Das Bieterverfahren beim Verkauf der legendären Rennstrecke am Nürburgring sei nicht ohne Zweifel diskriminierungsfrei abgelaufen. Das entschied der EuGH, der damit vom Urteil des EuG in erster Instanz abweicht.
Die EU-Kommission hat nach Ansicht des Europäischen Gerichtshofs (EuGH) nicht ausreichend geprüft, ob der Nürburgring, der sich einst in staatlicher Hand befand, zu Unrecht günstiger als möglich verkauft wurde. Der Autozulieferer Capricorn hatte für rund 77 Millionen Euro den Zuschlag für das Anwesen erhalten, in dessen Ausbau das Land Rheinland-Pfalz fast eine halbe Milliarde Euro gesteckt hatte. Der EuGH teilte am Donnerstag mit, es habe "Anlass zu Bedenken" gegeben, die die EU-Kommission hätten veranlassen müssen, ein förmliches Prüfverfahren einzuleiten (Urt. v. 02.09.2021, Rs. C-647/19 und C-665/19).
Die EU-Kommission hatte 2014 entschieden, dass bestimmte Beihilfen zwar unzulässig waren, aber nicht zurückgefordert werden könnten. Das Bieterverfahren beim Verkauf sei zudem offen, transparent und diskriminierungsfrei und der Preis marktgerecht gewesen. Kläger in den zugrundeliegenden Verfahren sind der Verein "Ja zum Nürburgring" und das US-Unternehmen Nexovation. Sie wollten die Strecke selbst erwerben, kamen aber nicht zum Zuge. Vor dem Europäischen Gericht (EuG) scheiterten sie zunächst im Jahr 2019.
Der EuGH beurteilte die Lage jedoch anders als das EuG. Der Fehler sei gewesen, dass die Kommission zu Unrecht davon ausgegangen sei, dass das Kaufangebot von Capricorn von einer Bank garantiert gewesen sei. "Dieser Fehler lässt Zweifel an der Diskriminierungsfreiheit des Bietverfahrens aufkommen", so das Gericht. Das höhere Angebot von Nexovation sei wegen fehlenden Finanzierungsnachweises ausgeschlossen worden. Welches Ergebnis und welche Auswirkungen ein neues Prüfverfahren haben, steht noch nicht fest.

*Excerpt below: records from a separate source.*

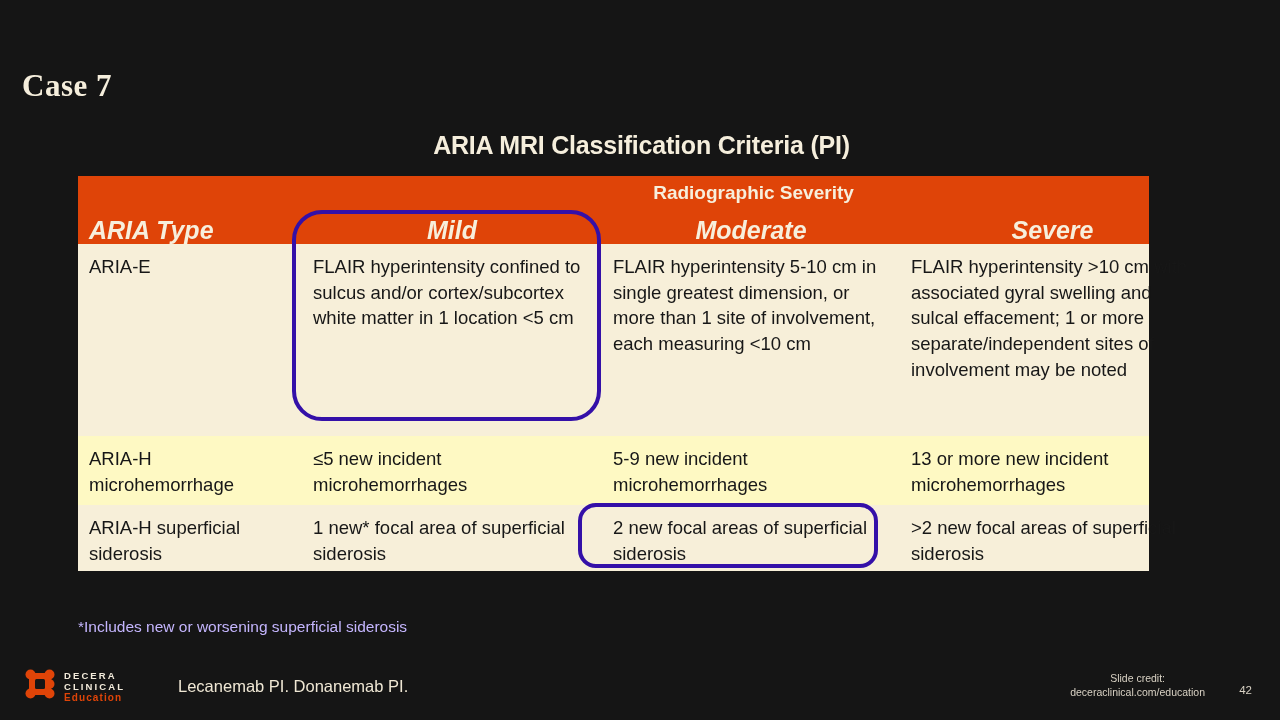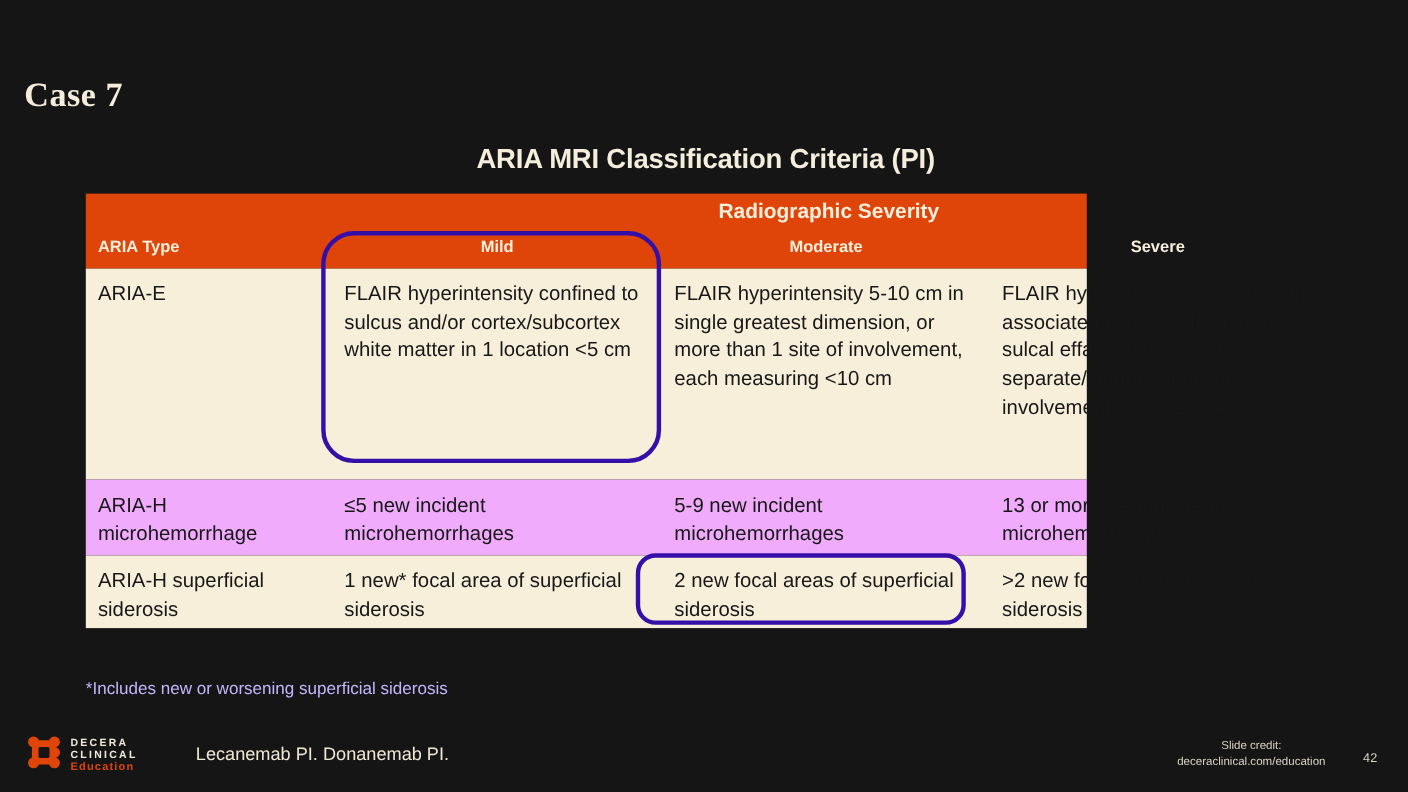--- a/index.html
+++ b/index.html
@@ -46,7 +46,7 @@
     position: absolute;
     left: 78px;
     top: 176px;
-    width: 910px;
+    width: 1071px;
   }
   .thead {
     position: relative;

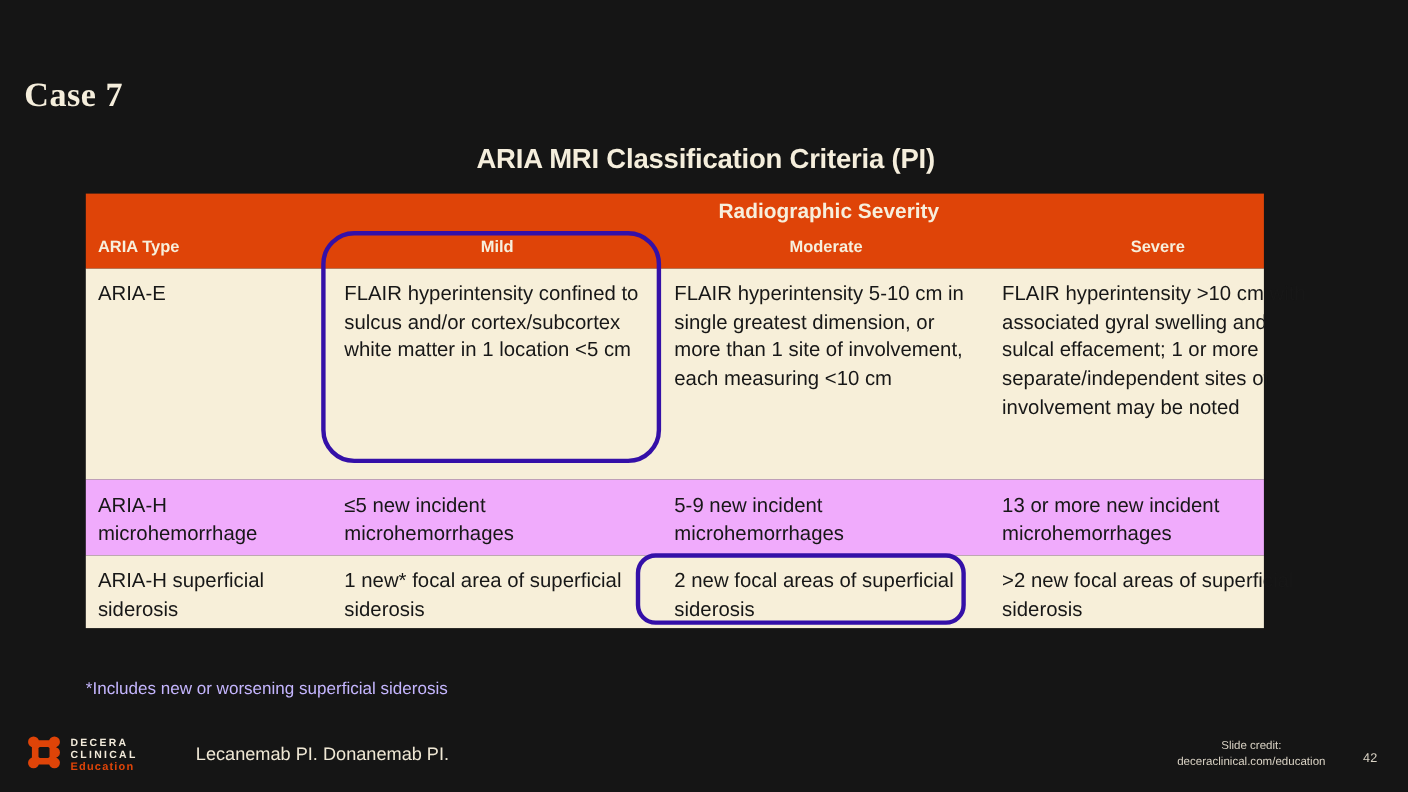--- a/index.html
+++ b/index.html
@@ -71,11 +71,12 @@
     display: flex;
   }
   .th {
-    font-size: 15px;
+    font-size: 25px;
     font-weight: bold;
     color: #F7EFDC;
     text-align: center;
     box-sizing: border-box;
+    font-style: italic;
   }
   .th.first {
     text-align: left;

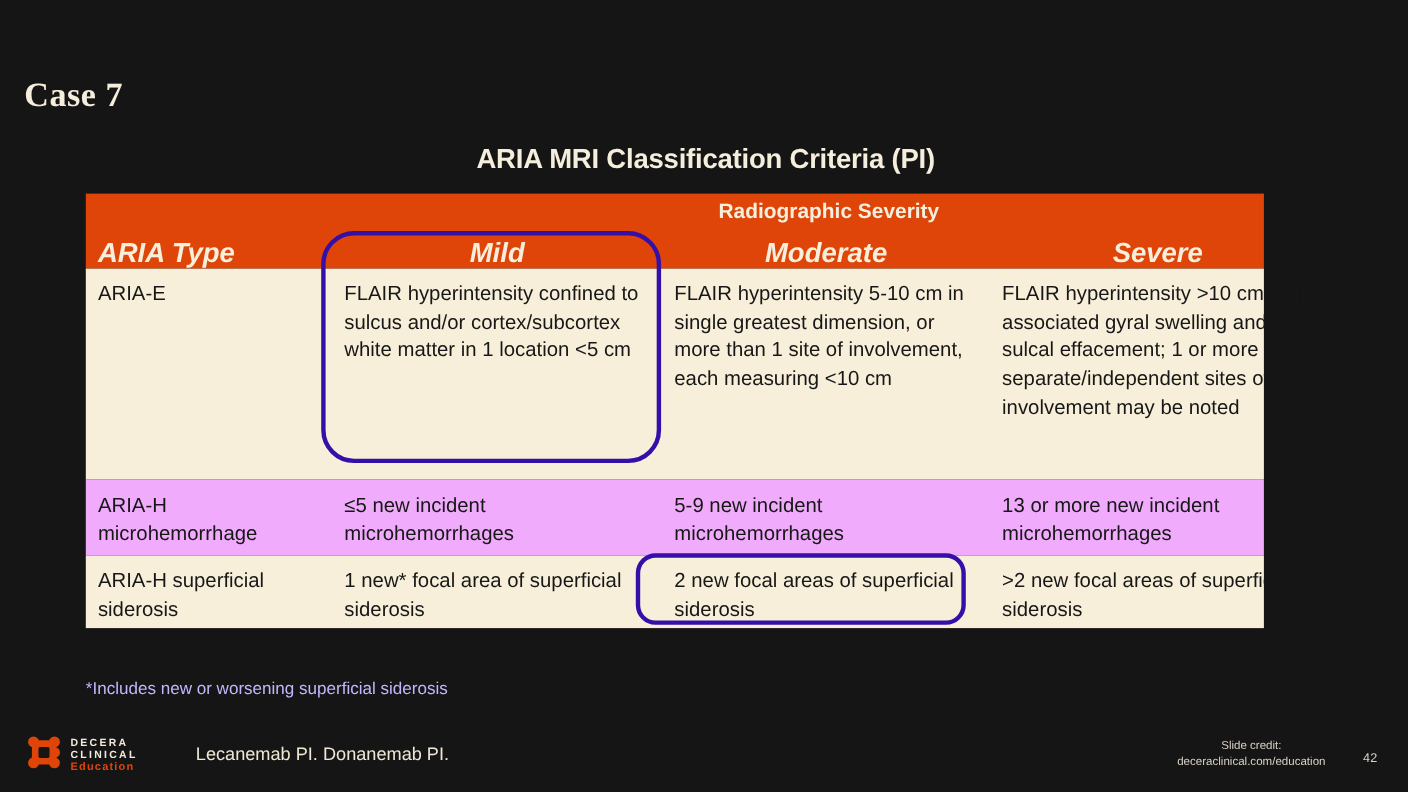--- a/index.html
+++ b/index.html
@@ -88,7 +88,7 @@
     box-sizing: border-box;
   }
   .trow.cream { background: #F7EFD9; }
-  .trow.white { background: #f0abfc; }
+  .trow.white { background: #fef9c3; }
 
   .td {
     box-sizing: border-box;

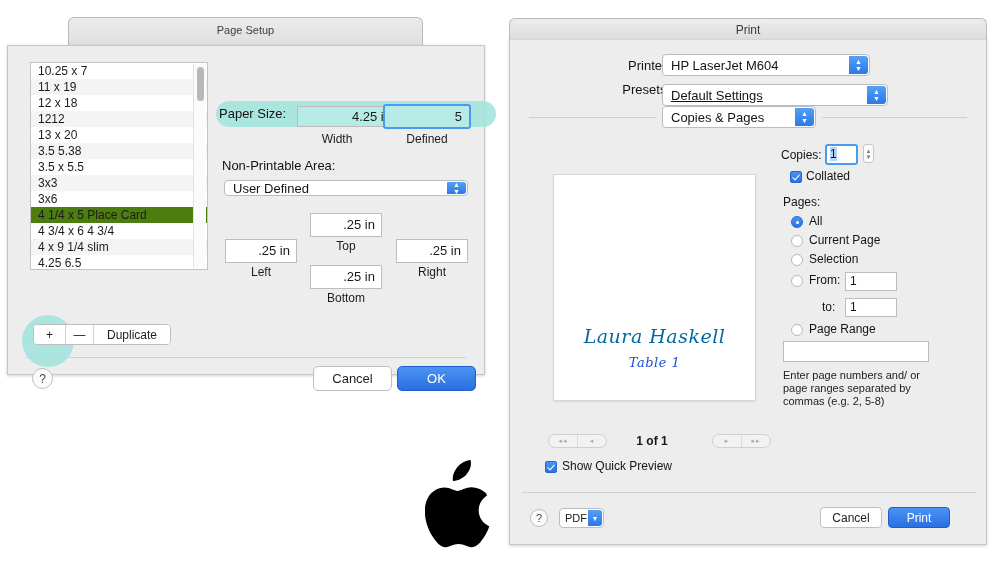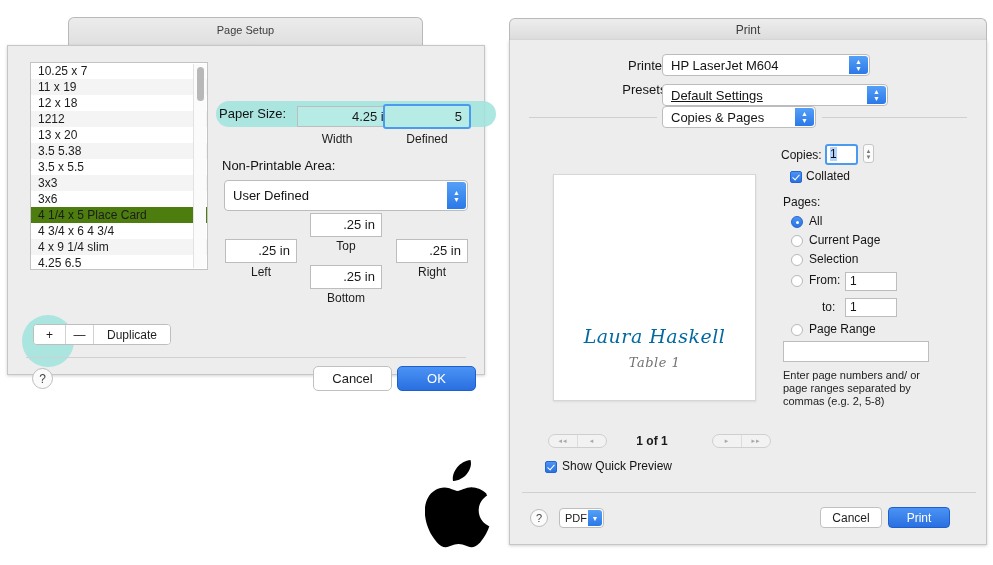--- a/index.html
+++ b/index.html
@@ -271,7 +271,7 @@
     font-size: 7px;
     line-height: 7px;
   }
-  .popup-npa { left: 216px; top: 134px; width: 244px; height: 31px; }
+  .popup-npa { left: 216px; top: 134px; width: 244px; height: 16px; }
 
   .margin-fld {
     position: absolute;

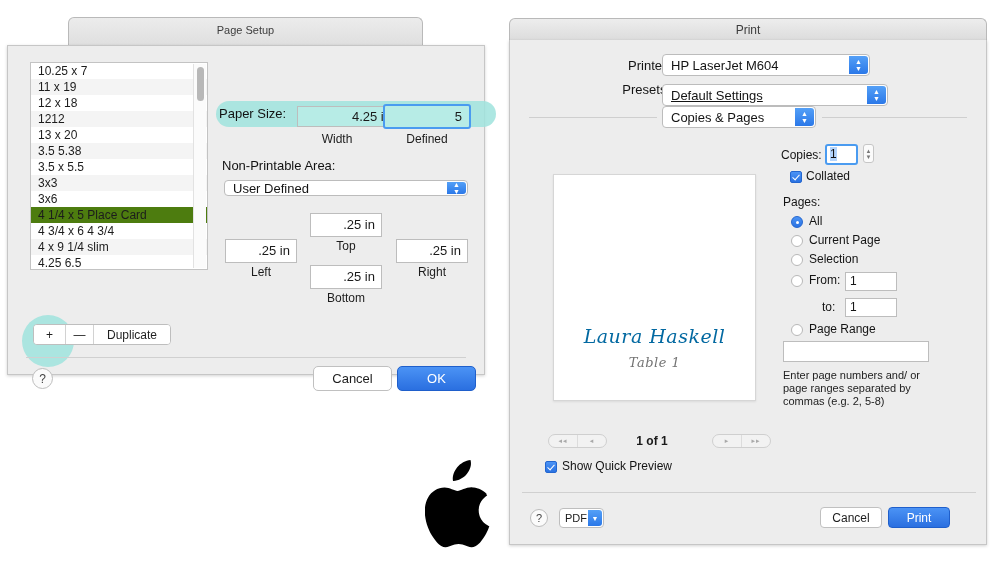--- a/index.html
+++ b/index.html
@@ -390,7 +390,7 @@
     font-family: "DejaVu Serif", serif;
     font-style: italic;
     font-size: 13px;
-    color: #737373;
+    color: #1d4ed8;
     letter-spacing: 0.5px;
   }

War der Verkauf mit einer staatlichen Beihilfe verbunden?
Die EU-Kommission muss nun erneut prüfen, ob der Verkauf "mit der Gewährung einer staatlichen Beihilfe verbunden war", wie der EuGH erklärte. Welches Ergebnis und welche Auswirkungen ein neues Prüfverfahren hat, steht noch nicht fest.
Der Vorsitzende des Vereins "Ja zum Nürburgring", Dieter Weidenbrück, kommentierte: "Die Entscheidung des EuGH untermauert unsere Kritik am Verkaufsverfahren." Es sei für den Verein nicht nachvollziehbar, "warum erst die letzte Instanz bemüht werden musste, um die offensichtlich unzureichende Finanzierungslage der Käufer korrekt einzuordnen. Das Verkaufsverfahren ist nun endgültig als Farce entlarvt." Bei der neuen Prüfung der EU-Kommission dürfte es kaum möglich sein, die damalige Finanzierung als gesichert und somit den Verkaufsprozess als fair und EU-konform einzuordnen, so Weidenbrück. Der Verein dringe darauf, die "Zukunft des automobilen Kulturguts und den Zugang für den Breitensport langfristig sicherzustellen".
Die vor fast 100 Jahren in Betrieb genommene Rennstrecke in staatlicher Hand ging 2012 pleite. Daher wurde sie verkauft. Inzwischen gehört sie einer Holding des russischen Unternehmers Viktor Charitonin. Die Betreiberfirma des Nürburgrings hat die Asphaltschleife auf zahlreiche wirtschaftliche Standbeine gestellt - neben Motorsport gibt es hier auch in Corona-Zeiten beispielsweise Testfahrten der Autobranche und Firmenveranstaltungen. Hinzu kommen Fahrten von Hobby-Rennfahrern mit eigenen Autos auf dem Nürburgring. Das legendäre Musikspektakel "Rock am Ring" dagegen ist schon zwei Jahre in Folge der Pandemie zum Opfer gefallen.